Assignment: For this exercise, retype the lines from the one that holds "gap: 18px ->" through the one that holds "html: <section> <div>" in the records below, both included, exactly and without pictures.

Material provided:
*** Begin section ***
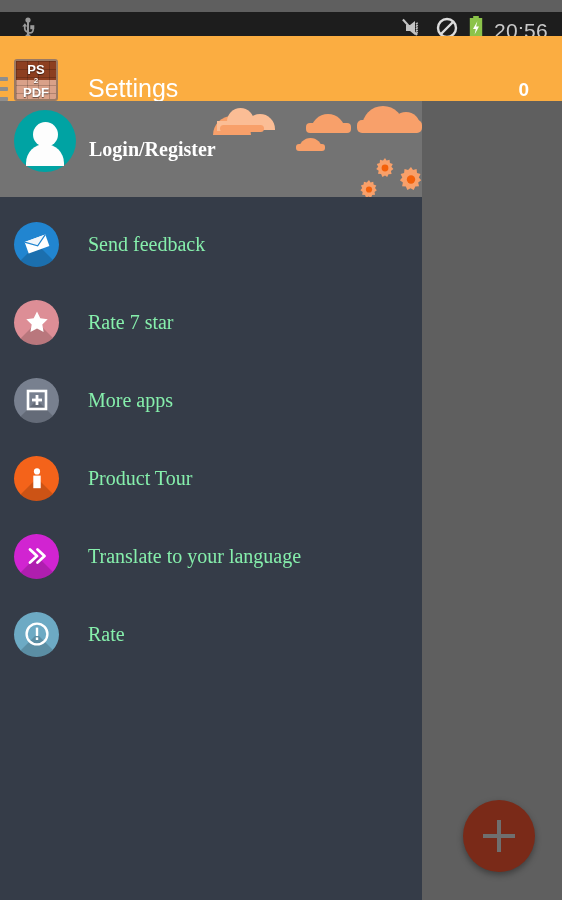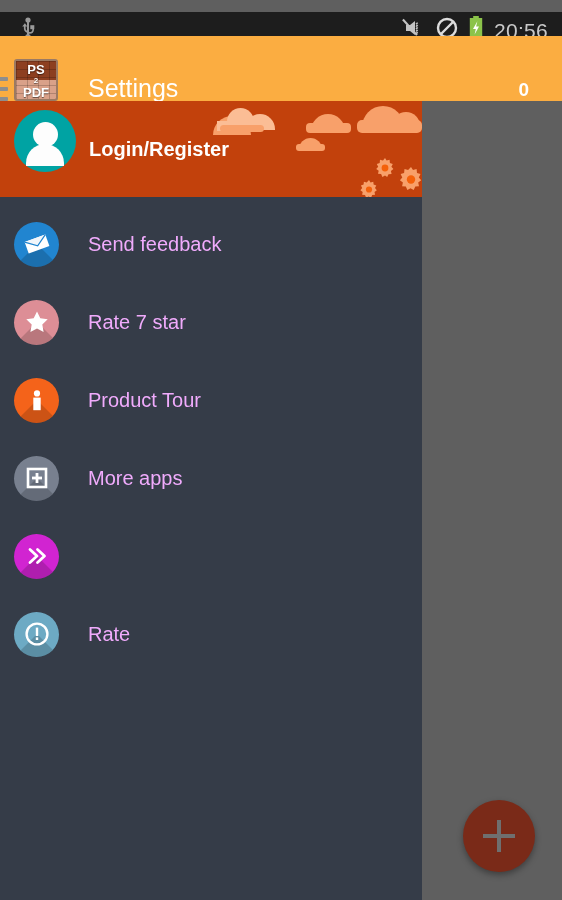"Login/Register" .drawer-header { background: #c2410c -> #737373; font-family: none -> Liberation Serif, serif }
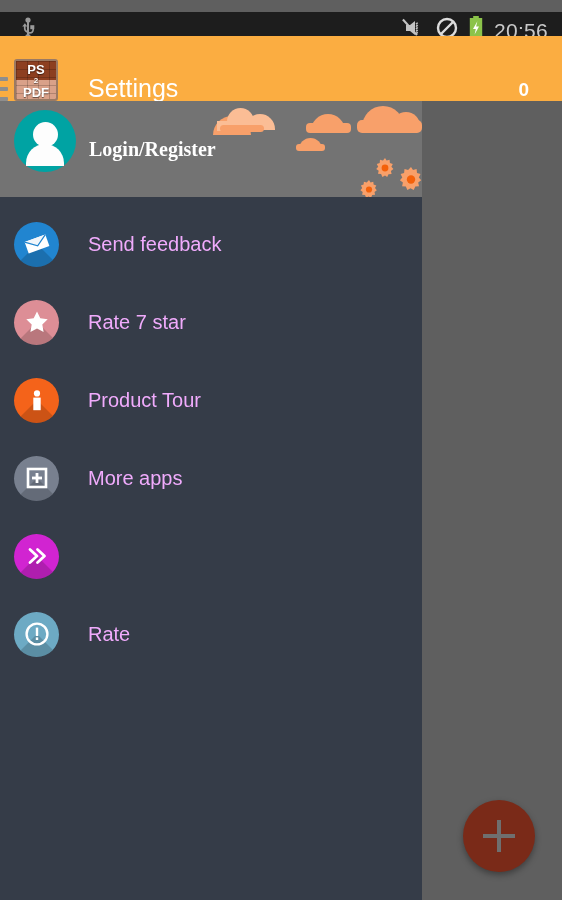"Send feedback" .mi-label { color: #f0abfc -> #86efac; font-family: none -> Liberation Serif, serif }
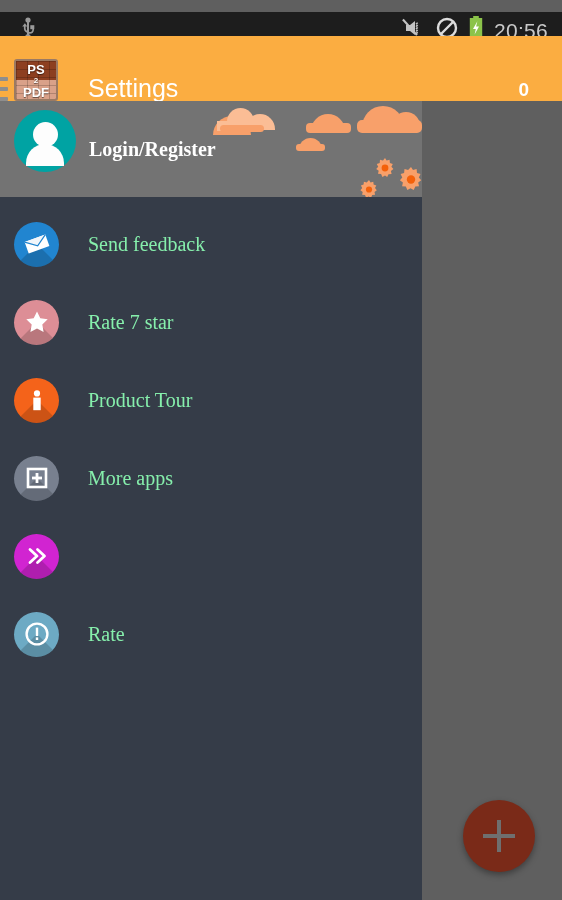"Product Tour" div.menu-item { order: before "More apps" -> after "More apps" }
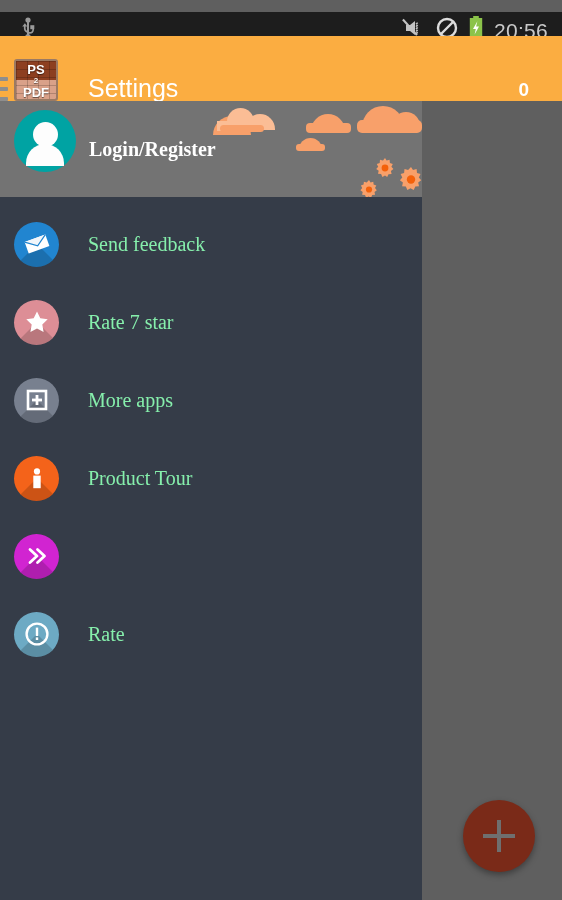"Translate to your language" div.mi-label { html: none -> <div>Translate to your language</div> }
*** End section ***
*** Begin section ***
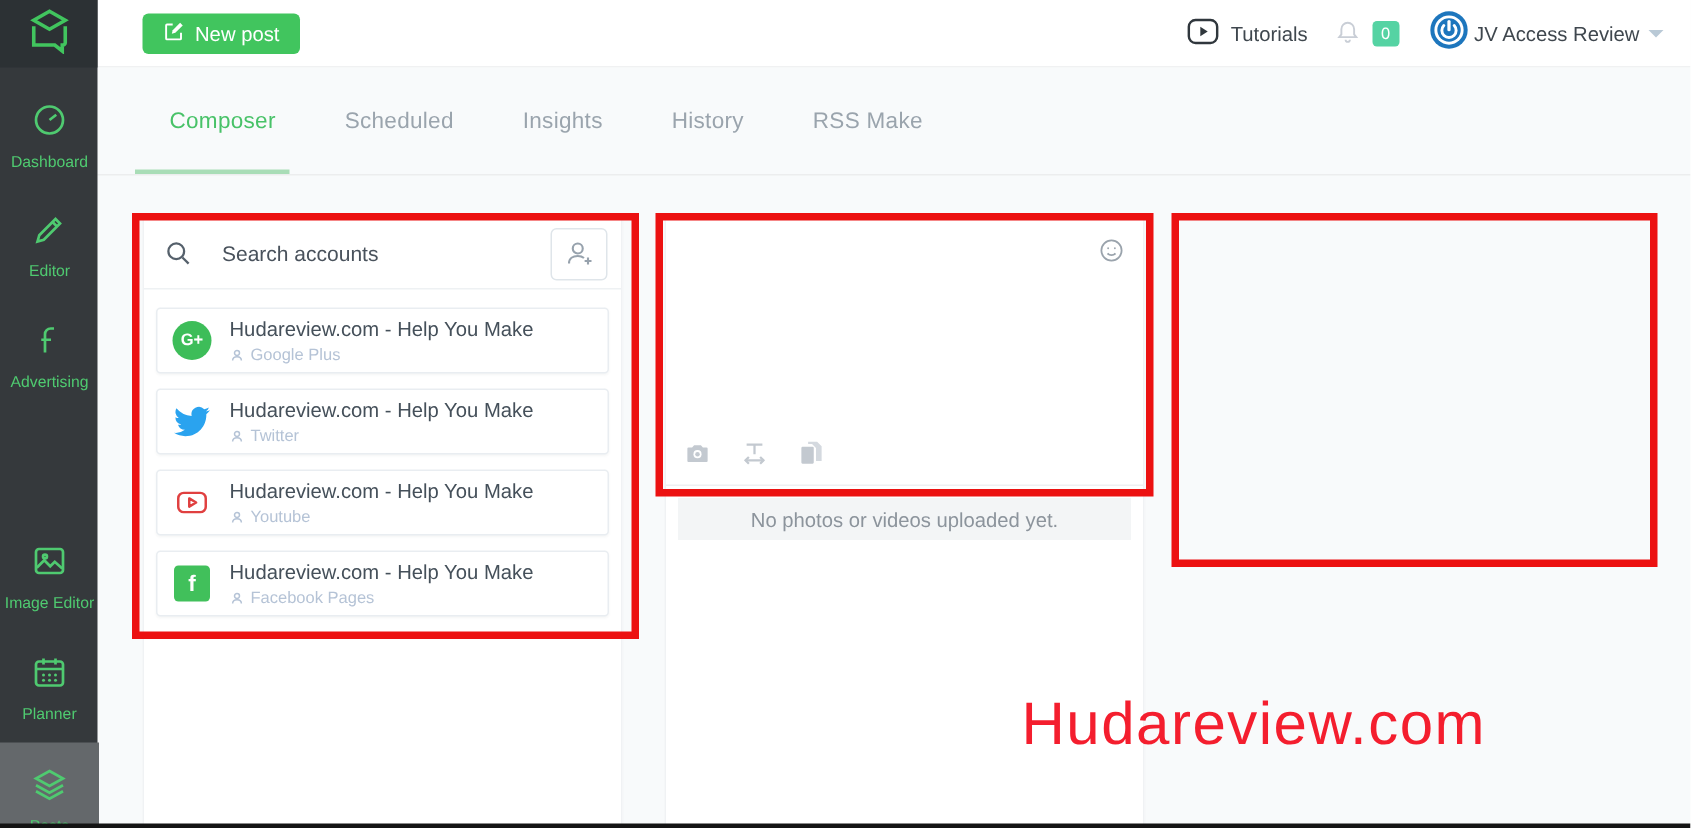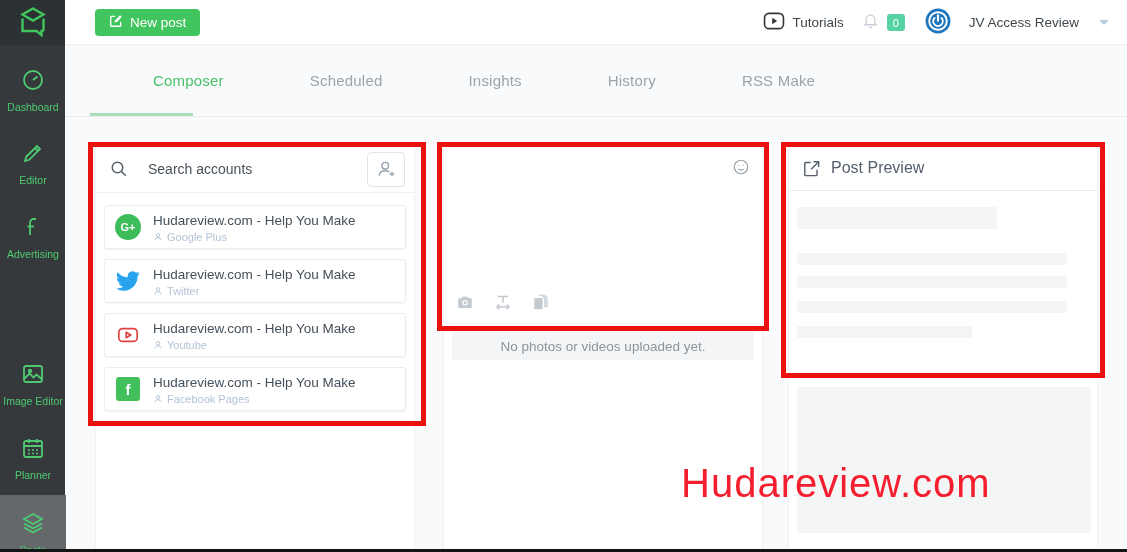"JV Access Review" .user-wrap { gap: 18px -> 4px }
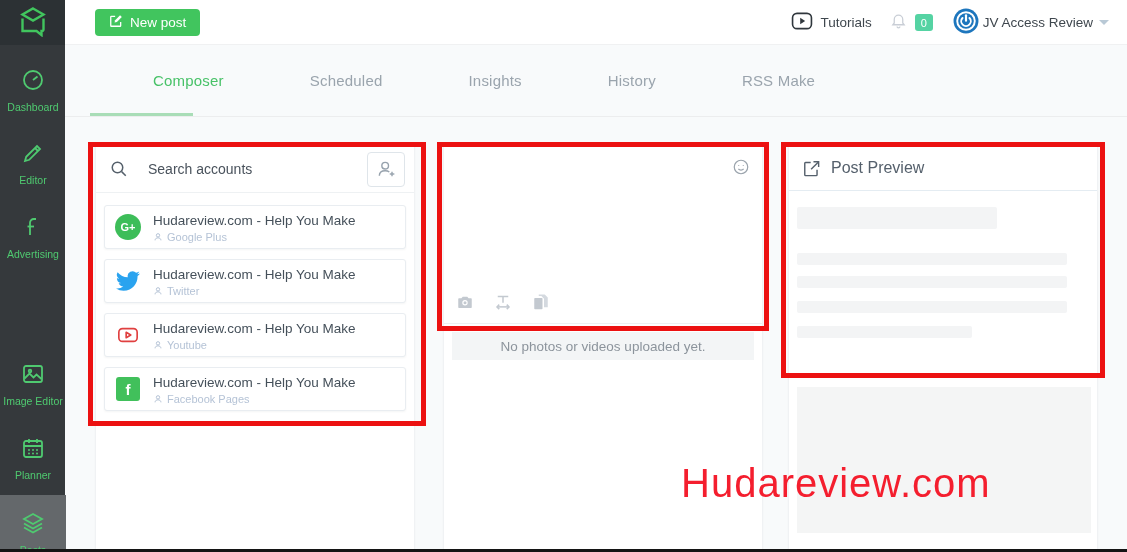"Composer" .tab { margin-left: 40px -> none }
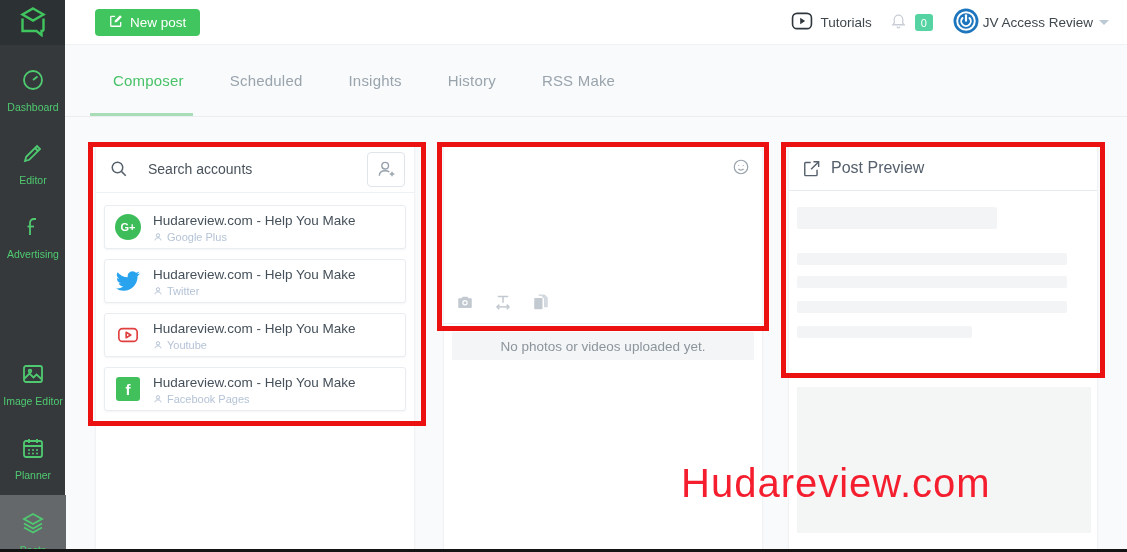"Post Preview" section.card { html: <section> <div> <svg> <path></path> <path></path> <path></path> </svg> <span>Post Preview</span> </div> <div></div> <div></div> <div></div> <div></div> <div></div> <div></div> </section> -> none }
*** End section ***
Output for this task:
"JV Access Review" .user-wrap { gap: 18px -> 4px }
"Composer" .tab { margin-left: 40px -> none }
"Post Preview" section.card { html: <section> <div> <svg> <path></path> <path></path> <path></path> </svg> <span>Post Preview</span> </div> <div></div> <div></div> <div></div> <div></div> <div></div> <div></div> </section> -> none }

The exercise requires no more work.